■ **Exercise objective**
Look below for the line containing "- Dopo aver avviato" and the line containing "- Parent setup"; repeat exactly those two lines and all lines between them, and nothing else.
Top of Material shown
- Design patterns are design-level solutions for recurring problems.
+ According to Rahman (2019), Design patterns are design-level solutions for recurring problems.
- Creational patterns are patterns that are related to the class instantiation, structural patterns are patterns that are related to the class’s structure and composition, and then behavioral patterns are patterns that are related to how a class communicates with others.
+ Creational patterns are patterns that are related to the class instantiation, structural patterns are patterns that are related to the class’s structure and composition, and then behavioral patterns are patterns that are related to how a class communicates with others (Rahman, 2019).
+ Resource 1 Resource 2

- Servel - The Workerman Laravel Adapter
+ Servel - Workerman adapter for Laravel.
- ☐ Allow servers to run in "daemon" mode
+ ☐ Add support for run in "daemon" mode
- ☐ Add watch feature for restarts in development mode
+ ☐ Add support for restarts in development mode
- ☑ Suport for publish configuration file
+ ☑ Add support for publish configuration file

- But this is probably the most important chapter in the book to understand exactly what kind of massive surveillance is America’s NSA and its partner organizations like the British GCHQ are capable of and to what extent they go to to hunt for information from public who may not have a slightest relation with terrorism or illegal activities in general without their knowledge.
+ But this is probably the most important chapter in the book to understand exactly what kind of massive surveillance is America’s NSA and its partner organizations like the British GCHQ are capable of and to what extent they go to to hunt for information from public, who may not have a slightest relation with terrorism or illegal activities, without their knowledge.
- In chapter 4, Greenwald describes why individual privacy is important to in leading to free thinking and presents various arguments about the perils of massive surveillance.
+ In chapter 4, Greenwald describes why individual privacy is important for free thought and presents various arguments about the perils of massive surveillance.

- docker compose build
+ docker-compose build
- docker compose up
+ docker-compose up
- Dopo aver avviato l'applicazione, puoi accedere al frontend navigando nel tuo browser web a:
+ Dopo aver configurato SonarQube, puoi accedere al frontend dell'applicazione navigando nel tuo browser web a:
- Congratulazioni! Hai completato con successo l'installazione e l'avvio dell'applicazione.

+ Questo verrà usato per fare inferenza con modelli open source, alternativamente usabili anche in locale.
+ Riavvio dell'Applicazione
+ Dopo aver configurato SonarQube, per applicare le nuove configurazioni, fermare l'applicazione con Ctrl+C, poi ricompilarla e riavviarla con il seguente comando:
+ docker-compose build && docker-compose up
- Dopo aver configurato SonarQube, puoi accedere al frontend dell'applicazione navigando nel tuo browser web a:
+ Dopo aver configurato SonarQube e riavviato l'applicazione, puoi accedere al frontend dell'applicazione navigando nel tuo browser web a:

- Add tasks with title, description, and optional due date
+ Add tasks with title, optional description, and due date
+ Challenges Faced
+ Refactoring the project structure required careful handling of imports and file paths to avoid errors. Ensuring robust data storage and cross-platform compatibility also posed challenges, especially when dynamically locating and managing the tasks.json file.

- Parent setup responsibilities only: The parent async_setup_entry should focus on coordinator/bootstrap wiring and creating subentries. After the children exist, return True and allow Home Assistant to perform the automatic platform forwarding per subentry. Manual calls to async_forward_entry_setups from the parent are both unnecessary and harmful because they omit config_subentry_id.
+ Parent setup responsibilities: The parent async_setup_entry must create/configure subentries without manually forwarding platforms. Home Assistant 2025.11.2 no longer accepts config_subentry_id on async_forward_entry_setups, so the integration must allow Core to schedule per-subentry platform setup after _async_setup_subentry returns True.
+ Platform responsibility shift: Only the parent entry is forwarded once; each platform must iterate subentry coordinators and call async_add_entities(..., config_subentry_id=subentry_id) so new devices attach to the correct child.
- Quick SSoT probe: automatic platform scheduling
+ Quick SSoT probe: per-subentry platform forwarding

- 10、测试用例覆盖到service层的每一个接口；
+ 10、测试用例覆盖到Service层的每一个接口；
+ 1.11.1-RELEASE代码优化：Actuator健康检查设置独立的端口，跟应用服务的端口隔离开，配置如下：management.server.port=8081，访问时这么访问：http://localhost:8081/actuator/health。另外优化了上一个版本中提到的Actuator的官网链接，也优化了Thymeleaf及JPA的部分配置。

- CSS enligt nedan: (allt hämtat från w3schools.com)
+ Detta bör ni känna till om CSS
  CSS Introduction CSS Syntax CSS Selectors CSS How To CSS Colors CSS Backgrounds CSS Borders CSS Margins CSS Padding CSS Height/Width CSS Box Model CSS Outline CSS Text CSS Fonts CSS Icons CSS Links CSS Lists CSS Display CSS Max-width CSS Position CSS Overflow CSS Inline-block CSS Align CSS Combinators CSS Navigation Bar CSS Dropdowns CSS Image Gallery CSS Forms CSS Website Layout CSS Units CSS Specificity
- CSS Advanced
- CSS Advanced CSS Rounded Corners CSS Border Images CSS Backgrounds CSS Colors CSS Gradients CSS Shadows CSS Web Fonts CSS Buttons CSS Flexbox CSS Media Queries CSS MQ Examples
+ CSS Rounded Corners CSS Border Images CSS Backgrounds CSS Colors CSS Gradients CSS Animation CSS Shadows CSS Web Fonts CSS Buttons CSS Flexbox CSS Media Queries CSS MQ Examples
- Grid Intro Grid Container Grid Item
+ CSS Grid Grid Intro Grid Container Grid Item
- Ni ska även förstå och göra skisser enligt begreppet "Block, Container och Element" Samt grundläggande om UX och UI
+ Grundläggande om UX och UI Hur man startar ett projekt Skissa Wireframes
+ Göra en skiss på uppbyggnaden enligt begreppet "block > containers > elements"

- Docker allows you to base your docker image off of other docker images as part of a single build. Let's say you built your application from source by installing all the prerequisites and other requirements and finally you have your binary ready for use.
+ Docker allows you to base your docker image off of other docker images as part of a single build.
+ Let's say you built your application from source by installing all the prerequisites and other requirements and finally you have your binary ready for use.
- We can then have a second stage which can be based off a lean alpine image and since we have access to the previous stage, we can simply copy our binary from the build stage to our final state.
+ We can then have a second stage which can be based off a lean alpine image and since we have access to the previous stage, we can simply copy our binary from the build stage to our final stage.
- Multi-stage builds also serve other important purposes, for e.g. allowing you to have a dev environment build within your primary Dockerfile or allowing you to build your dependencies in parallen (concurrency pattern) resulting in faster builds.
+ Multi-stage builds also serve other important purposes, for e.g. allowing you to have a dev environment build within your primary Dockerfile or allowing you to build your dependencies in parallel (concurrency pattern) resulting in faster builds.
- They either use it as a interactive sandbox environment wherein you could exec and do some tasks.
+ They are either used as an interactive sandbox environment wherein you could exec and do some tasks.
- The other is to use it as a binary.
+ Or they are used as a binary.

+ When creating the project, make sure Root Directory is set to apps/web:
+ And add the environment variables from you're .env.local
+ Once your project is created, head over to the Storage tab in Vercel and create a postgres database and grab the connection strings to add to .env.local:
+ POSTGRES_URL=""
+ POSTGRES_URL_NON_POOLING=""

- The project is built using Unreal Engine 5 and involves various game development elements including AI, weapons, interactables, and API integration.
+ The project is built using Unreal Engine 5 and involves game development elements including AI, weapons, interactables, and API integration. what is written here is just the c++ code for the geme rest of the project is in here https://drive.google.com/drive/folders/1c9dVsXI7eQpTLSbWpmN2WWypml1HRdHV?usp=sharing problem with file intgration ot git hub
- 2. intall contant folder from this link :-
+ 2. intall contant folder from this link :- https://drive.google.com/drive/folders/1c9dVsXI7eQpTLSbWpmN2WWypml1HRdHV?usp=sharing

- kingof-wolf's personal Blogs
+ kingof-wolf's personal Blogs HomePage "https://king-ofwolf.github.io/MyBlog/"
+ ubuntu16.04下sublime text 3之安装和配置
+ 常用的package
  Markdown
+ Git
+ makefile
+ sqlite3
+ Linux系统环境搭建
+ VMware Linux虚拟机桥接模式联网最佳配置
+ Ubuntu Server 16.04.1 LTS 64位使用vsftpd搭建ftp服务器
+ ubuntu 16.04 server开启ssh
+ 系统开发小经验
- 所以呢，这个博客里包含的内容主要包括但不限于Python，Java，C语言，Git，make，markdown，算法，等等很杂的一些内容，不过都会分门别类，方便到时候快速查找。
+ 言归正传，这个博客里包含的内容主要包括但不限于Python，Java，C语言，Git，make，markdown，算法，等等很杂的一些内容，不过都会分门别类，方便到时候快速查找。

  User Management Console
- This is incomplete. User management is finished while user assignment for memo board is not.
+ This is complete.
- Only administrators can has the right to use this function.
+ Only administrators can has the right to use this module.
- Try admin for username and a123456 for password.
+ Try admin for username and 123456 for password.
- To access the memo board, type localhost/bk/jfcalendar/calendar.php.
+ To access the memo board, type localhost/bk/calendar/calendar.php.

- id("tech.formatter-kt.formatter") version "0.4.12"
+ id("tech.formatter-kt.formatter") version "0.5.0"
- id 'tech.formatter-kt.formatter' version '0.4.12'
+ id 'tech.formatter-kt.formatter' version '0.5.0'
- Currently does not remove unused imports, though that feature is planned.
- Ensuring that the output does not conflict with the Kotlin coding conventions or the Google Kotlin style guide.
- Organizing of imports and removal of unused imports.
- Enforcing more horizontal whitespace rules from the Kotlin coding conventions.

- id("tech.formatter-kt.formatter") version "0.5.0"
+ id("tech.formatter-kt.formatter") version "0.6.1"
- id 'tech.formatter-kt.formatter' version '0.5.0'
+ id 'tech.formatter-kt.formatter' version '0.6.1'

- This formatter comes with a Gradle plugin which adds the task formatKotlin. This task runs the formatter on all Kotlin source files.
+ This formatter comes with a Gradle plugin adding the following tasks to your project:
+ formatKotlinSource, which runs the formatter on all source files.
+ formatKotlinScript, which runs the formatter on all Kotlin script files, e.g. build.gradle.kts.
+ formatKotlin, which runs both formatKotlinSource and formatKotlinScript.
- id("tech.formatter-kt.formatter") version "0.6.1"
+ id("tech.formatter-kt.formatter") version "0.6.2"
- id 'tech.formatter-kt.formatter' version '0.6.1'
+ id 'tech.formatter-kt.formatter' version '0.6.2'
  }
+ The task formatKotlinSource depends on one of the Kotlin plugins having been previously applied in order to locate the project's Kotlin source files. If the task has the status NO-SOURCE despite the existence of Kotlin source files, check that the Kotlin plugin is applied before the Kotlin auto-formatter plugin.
Bottom of Material shown
■ **Task solution**
- Dopo aver avviato l'applicazione, puoi accedere al frontend navigando nel tuo browser web a:
+ Dopo aver configurato SonarQube, puoi accedere al frontend dell'applicazione navigando nel tuo browser web a:
- Congratulazioni! Hai completato con successo l'installazione e l'avvio dell'applicazione.

+ Questo verrà usato per fare inferenza con modelli open source, alternativamente usabili anche in locale.
+ Riavvio dell'Applicazione
+ Dopo aver configurato SonarQube, per applicare le nuove configurazioni, fermare l'applicazione con Ctrl+C, poi ricompilarla e riavviarla con il seguente comando:
+ docker-compose build && docker-compose up
- Dopo aver configurato SonarQube, puoi accedere al frontend dell'applicazione navigando nel tuo browser web a:
+ Dopo aver configurato SonarQube e riavviato l'applicazione, puoi accedere al frontend dell'applicazione navigando nel tuo browser web a:

- Add tasks with title, description, and optional due date
+ Add tasks with title, optional description, and due date
+ Challenges Faced
+ Refactoring the project structure required careful handling of imports and file paths to avoid errors. Ensuring robust data storage and cross-platform compatibility also posed challenges, especially when dynamically locating and managing the tasks.json file.

- Parent setup responsibilities only: The parent async_setup_entry should focus on coordinator/bootstrap wiring and creating subentries. After the children exist, return True and allow Home Assistant to perform the automatic platform forwarding per subentry. Manual calls to async_forward_entry_setups from the parent are both unnecessary and harmful because they omit config_subentry_id.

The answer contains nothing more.